The result is a cost-effective, robotic mine detector. The device has piqued the interest of the Australian Army, which will visit Deakin early next year to inspect it.

The four-wheel robot is autonomous, in that it maps its own area, then moves up and down that space, detecting where the mines are by using a metal detector and a central computer processing unit.

“A lot of students develop robots with no particular application. I did a lot of web-based research on landmines and felt that this would be something really worth doing,” Mr Najdovski said.

“Seeing Iraq and knowing what has gone on in places like Vietnam and Cambodia was part of the impetus—although there has been a lot of work done on safely locating landmines, I felt there had to be a smarter way of approaching the problem.”

Mr Najdovski’s robot is also inexpensive to make: the components cost about $1500. He said to manufacture them in lots would amount to about $5000 per machine.

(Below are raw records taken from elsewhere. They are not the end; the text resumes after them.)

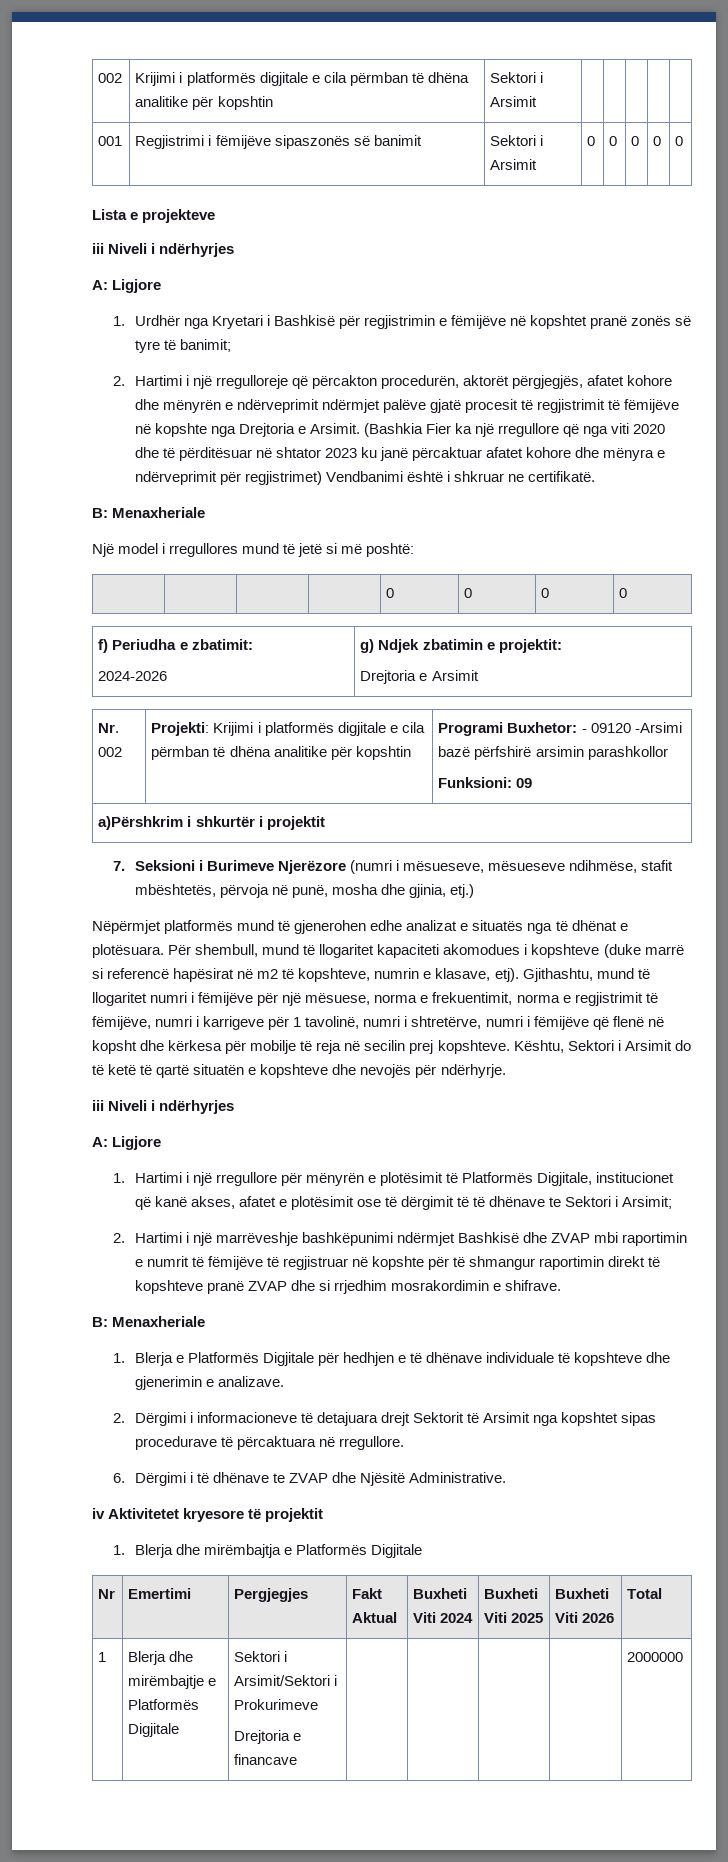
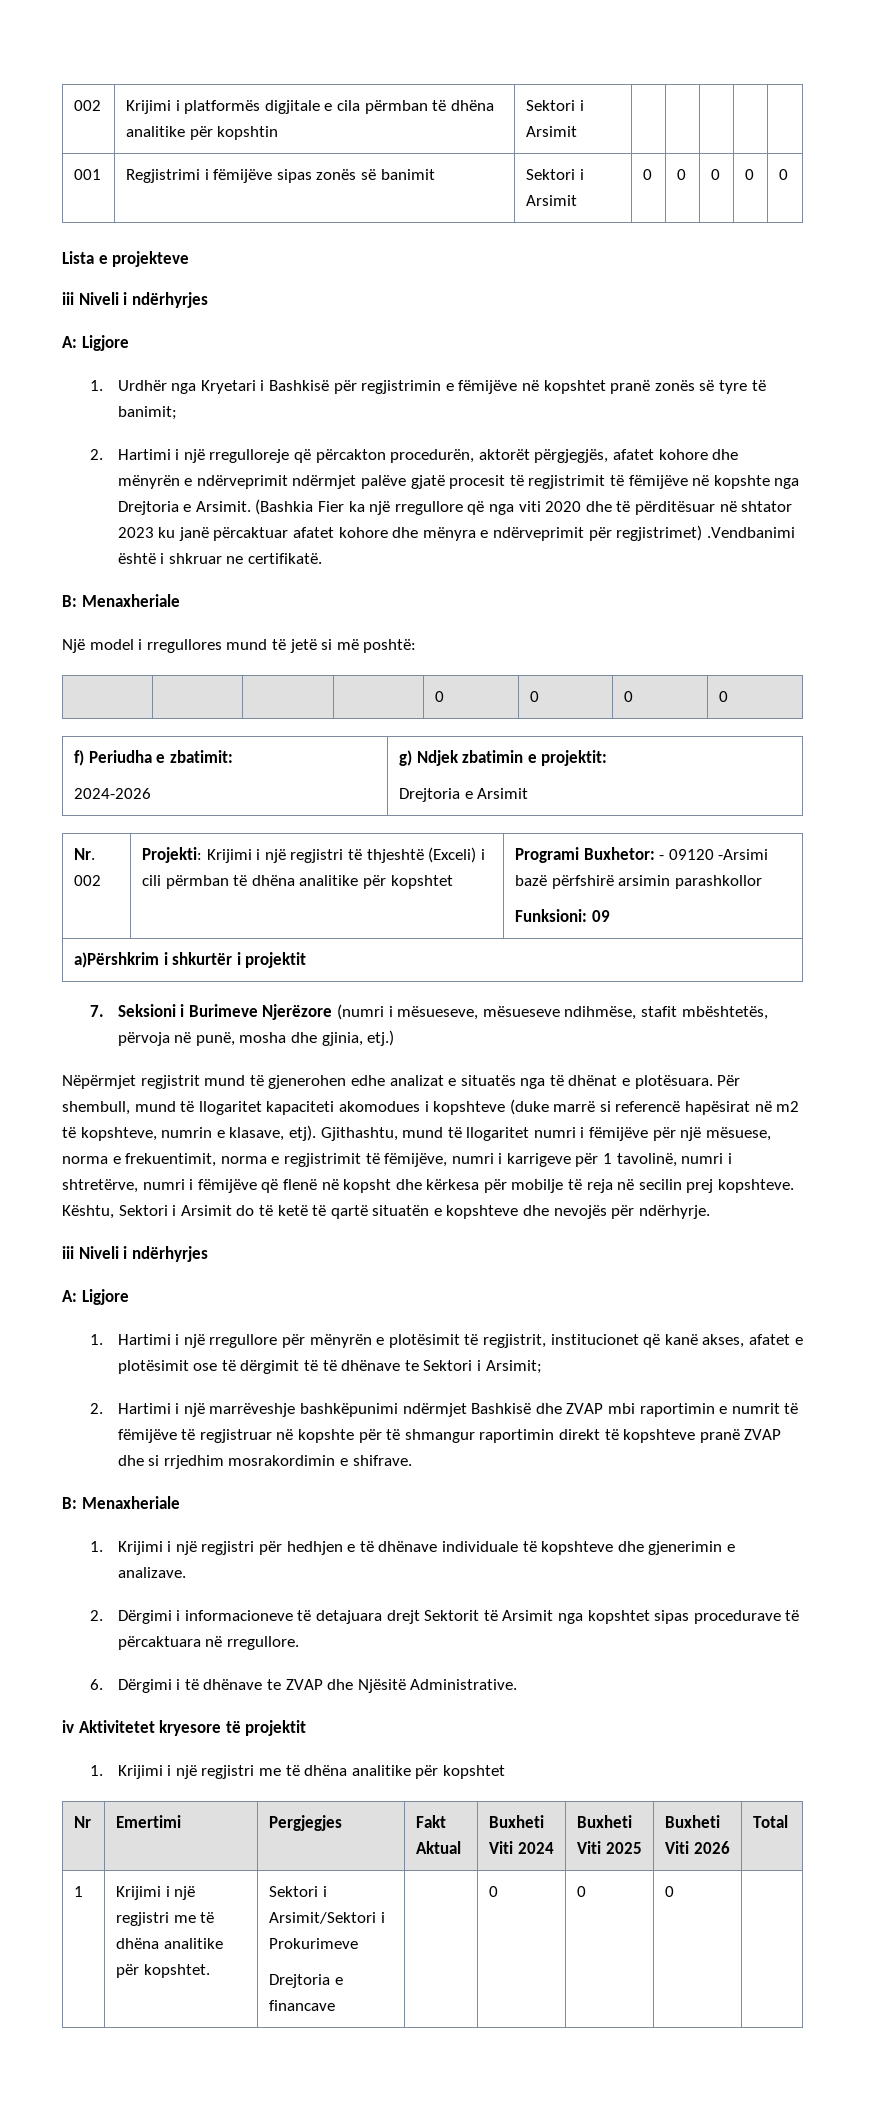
- 001 | Regjistrimi i fëmijëve sipaszonës së banimit | Sektori i Arsimit | 0 | 0 | 0 | 0 | 0
+ 001 | Regjistrimi i fëmijëve sipas zonës së banimit | Sektori i Arsimit | 0 | 0 | 0 | 0 | 0
- (Bashkia Fier ka një rregullore që nga viti 2020 dhe të përditësuar në shtator 2023 ku janë përcaktuar afatet kohore dhe mënyra e ndërveprimit për regjistrimet) Vendbanimi është i shkruar ne certifikatë.
+ (Bashkia Fier ka një rregullore që nga viti 2020 dhe të përditësuar në shtator 2023 ku janë përcaktuar afatet kohore dhe mënyra e ndërveprimit për regjistrimet) .Vendbanimi është i shkruar ne certifikatë.
- Nr. 002 | Projekti: Krijimi i platformës digjitale e cila përmban të dhëna analitike për kopshtin | Programi Buxhetor: - 09120 -Arsimi bazë përfshirë arsimin parashkollor
+ Nr. 002 | Projekti: Krijimi i një regjistri të thjeshtë (Exceli) i cili përmban të dhëna analitike për kopshtet | Programi Buxhetor: - 09120 -Arsimi bazë përfshirë arsimin parashkollor
- Nëpërmjet platformës mund të gjenerohen edhe analizat e situatës nga të dhënat e plotësuara.
+ Nëpërmjet regjistrit mund të gjenerohen edhe analizat e situatës nga të dhënat e plotësuara.
- 1. Hartimi i një rregullore për mënyrën e plotësimit të Platformës Digjitale, institucionet që kanë akses, afatet e plotësimit ose të dërgimit të të dhënave te Sektori i Arsimit;
+ 1. Hartimi i një rregullore për mënyrën e plotësimit të regjistrit, institucionet që kanë akses, afatet e plotësimit ose të dërgimit të të dhënave te Sektori i Arsimit;
- 1. Blerja e Platformës Digjitale për hedhjen e të dhënave individuale të kopshteve dhe gjenerimin e analizave.
+ 1. Krijimi i një regjistri për hedhjen e të dhënave individuale të kopshteve dhe gjenerimin e analizave.
- 1. Blerja dhe mirëmbajtja e Platformës Digjitale
+ 1. Krijimi i një regjistri me të dhëna analitike për kopshtet
- 1 | Blerja dhe mirëmbajtje e Platformës Digjitale | Sektori i Arsimit/Sektori i Prokurimeve
- Drejtoria e financave | | | | | 2000000
+ 1 | Krijimi i një regjistri me të dhëna analitike për kopshtet. | Sektori i Arsimit/Sektori i Prokurimeve
+ Drejtoria e financave | | 0 | 0 | 0 |

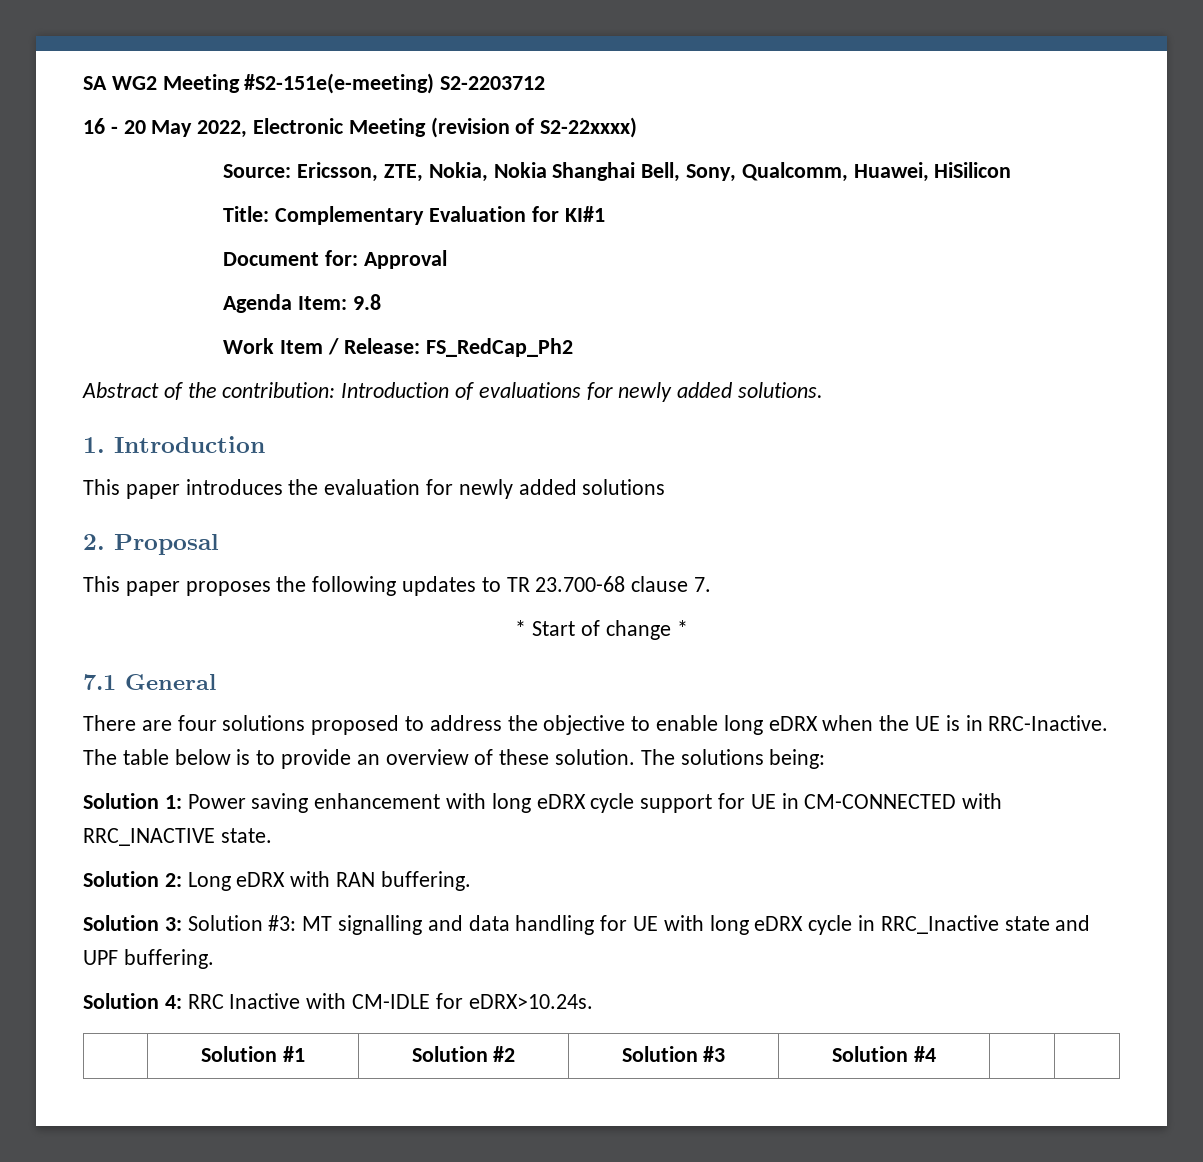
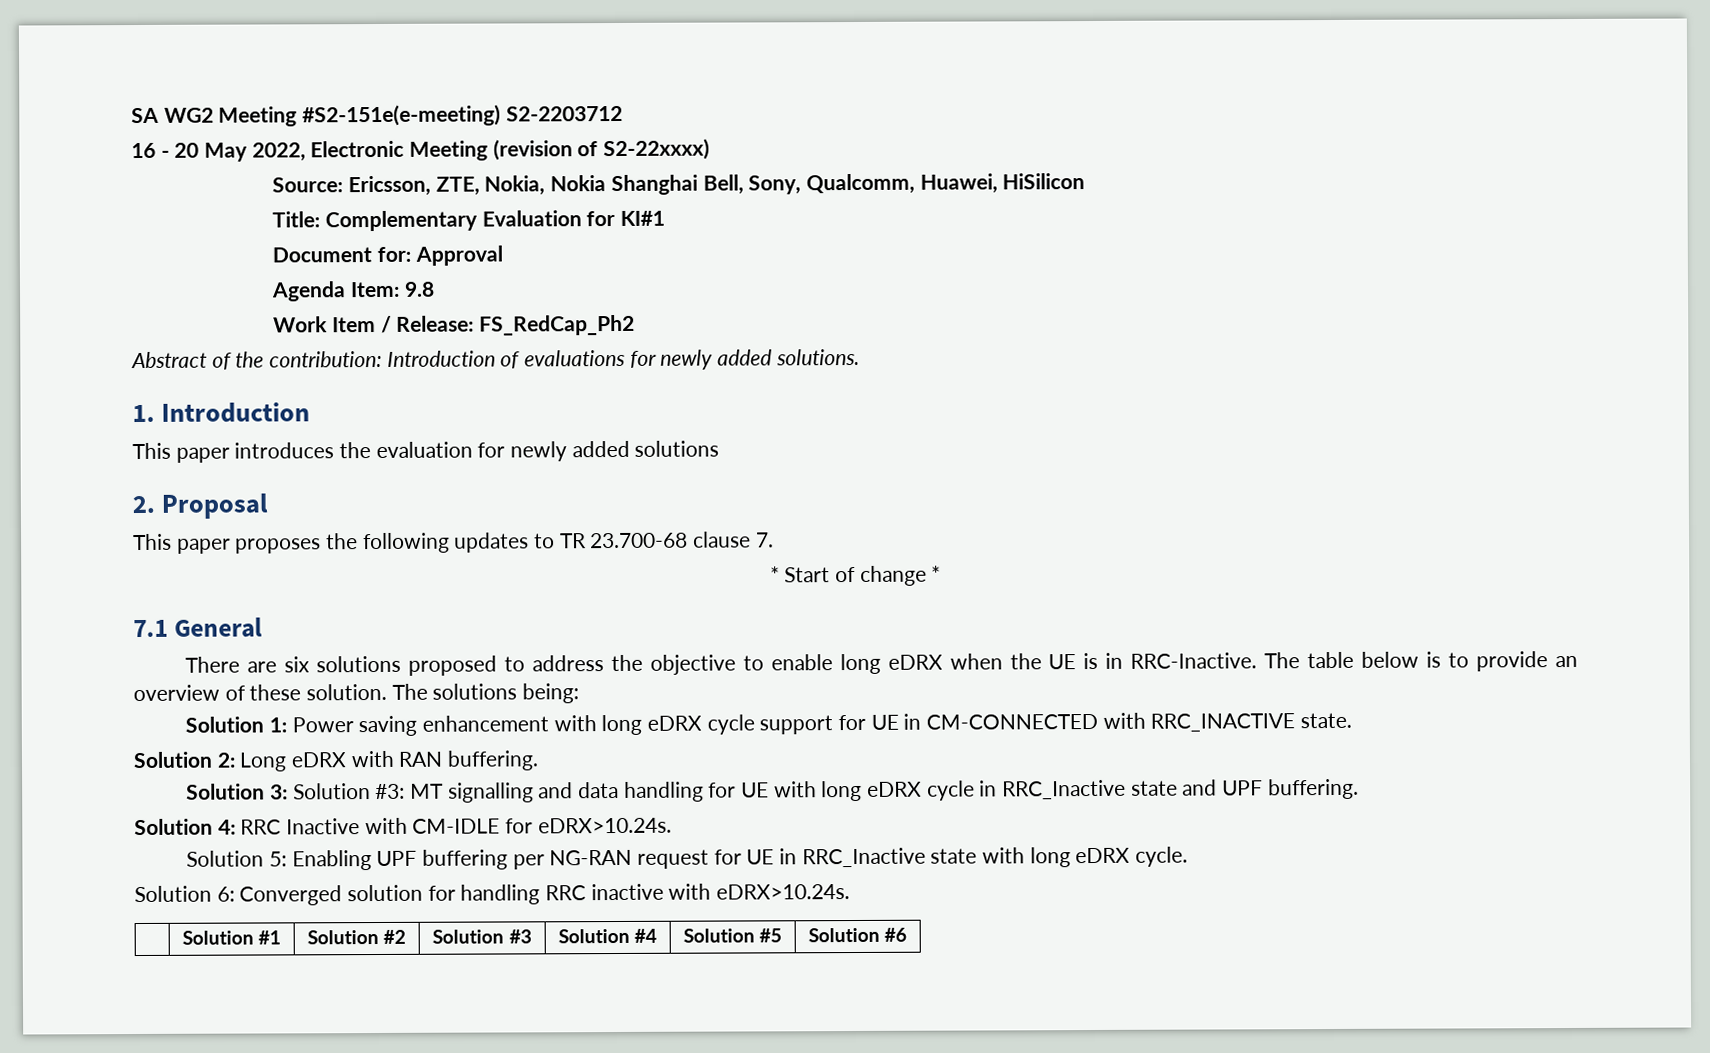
- There are four solutions proposed to address the objective to enable long eDRX when the UE is in RRC-Inactive.
+ There are six solutions proposed to address the objective to enable long eDRX when the UE is in RRC-Inactive.
+ Solution 5: Enabling UPF buffering per NG-RAN request for UE in RRC_Inactive state with long eDRX cycle.
+ Solution 6: Converged solution for handling RRC inactive with eDRX>10.24s.
- | Solution #1 | Solution #2 | Solution #3 | Solution #4 | |
+ | Solution #1 | Solution #2 | Solution #3 | Solution #4 | Solution #5 | Solution #6

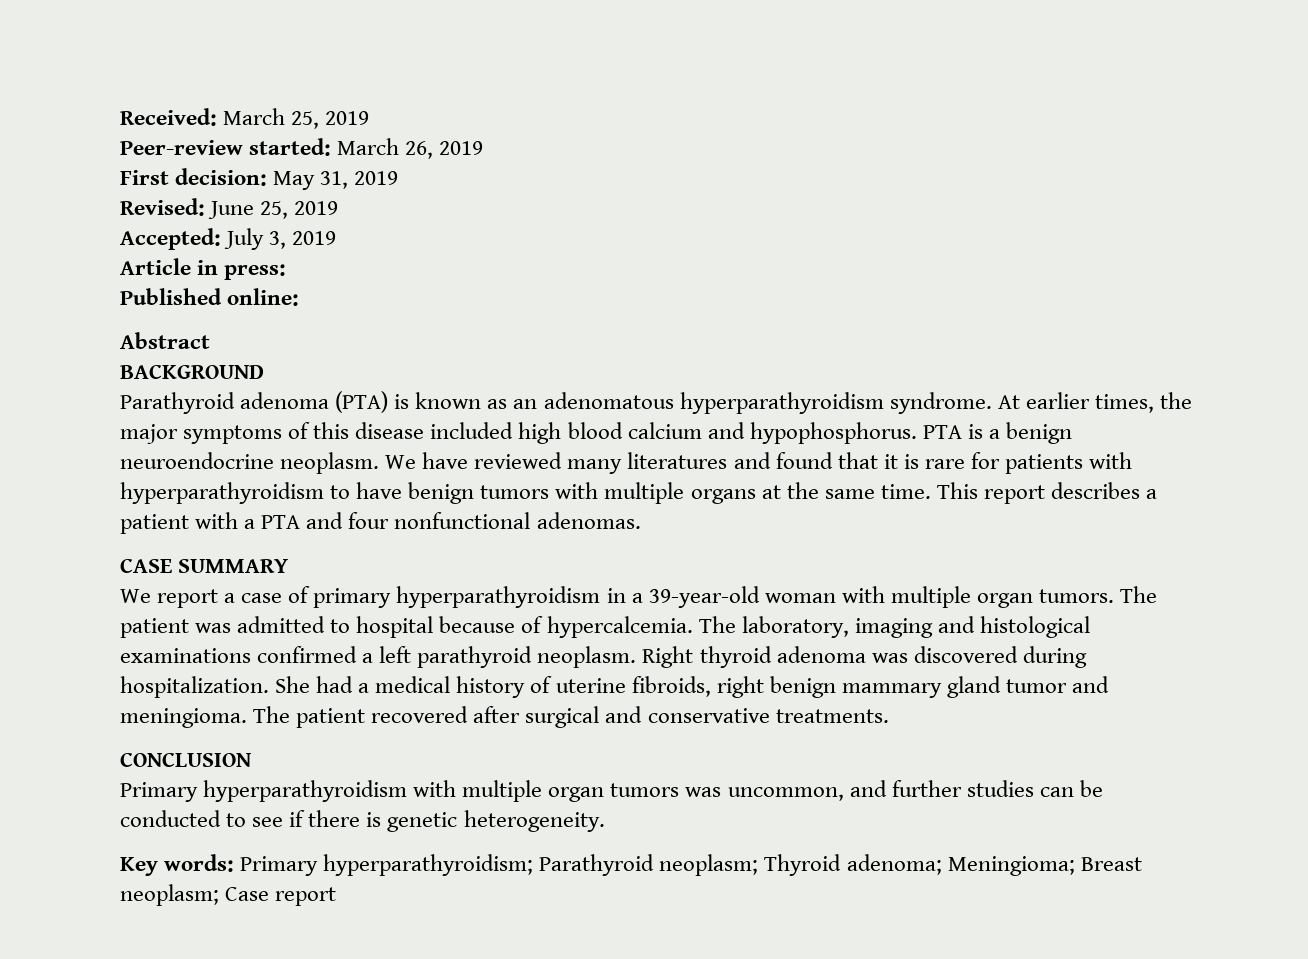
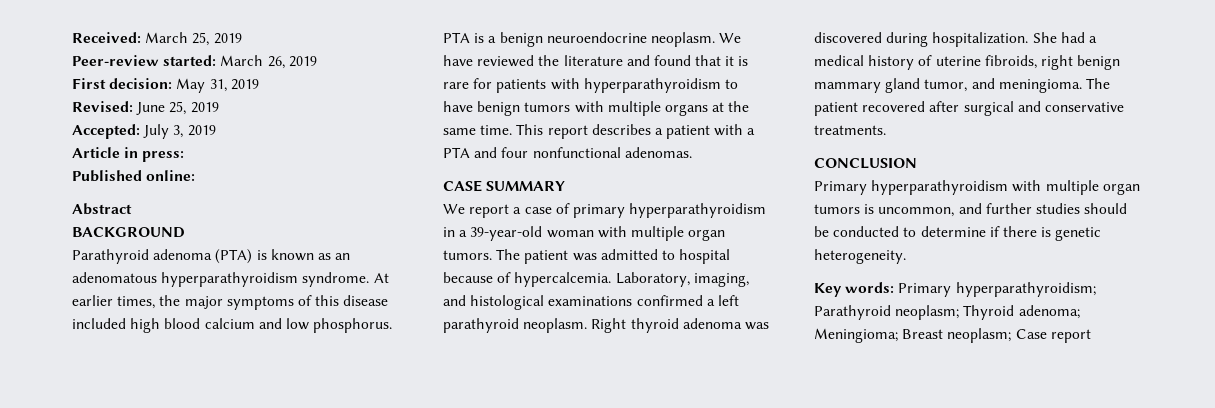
- At earlier times, the major symptoms of this disease included high blood calcium and hypophosphorus.
+ At earlier times, the major symptoms of this disease included high blood calcium and low phosphorus.
- We have reviewed many literatures and found that it is rare for patients with hyperparathyroidism to have benign tumors with multiple organs at the same time.
+ We have reviewed the literature and found that it is rare for patients with hyperparathyroidism to have benign tumors with multiple organs at the same time.
- The laboratory, imaging and histological examinations confirmed a left parathyroid neoplasm.
+ Laboratory, imaging, and histological examinations confirmed a left parathyroid neoplasm.
- She had a medical history of uterine fibroids, right benign mammary gland tumor and meningioma.
+ She had a medical history of uterine fibroids, right benign mammary gland tumor, and meningioma.
- Primary hyperparathyroidism with multiple organ tumors was uncommon, and further studies can be conducted to see if there is genetic heterogeneity.
+ Primary hyperparathyroidism with multiple organ tumors is uncommon, and further studies should be conducted to determine if there is genetic heterogeneity.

“There [are] about 100 million landmines in the world and only 5000 to 20,000 are recovered each year,” he said.

“In doing that, there are about 28,000 injuries to people each year who are involved in that retrieval and something like this could really reduce that number.”

Mr Najdovski, 24, is coy about the interest shown by the army, saying only that officials approached him and are expected to come and test the machine early next year.

Deakin chair of engineering Saeid Nahavandi said the mine-detecting robot was one of the better designs he had seen in his years of teaching because of its usefulness.

“Robots are great to play with—all the science fiction stuff—and we make them for industry for use in factories and the like, but something like this is particularly useful,” Professor Nahavandi said.

“Having a mobile unit that you can deploy without the need for a person to go into that area is very, very important technology. It saves lives.”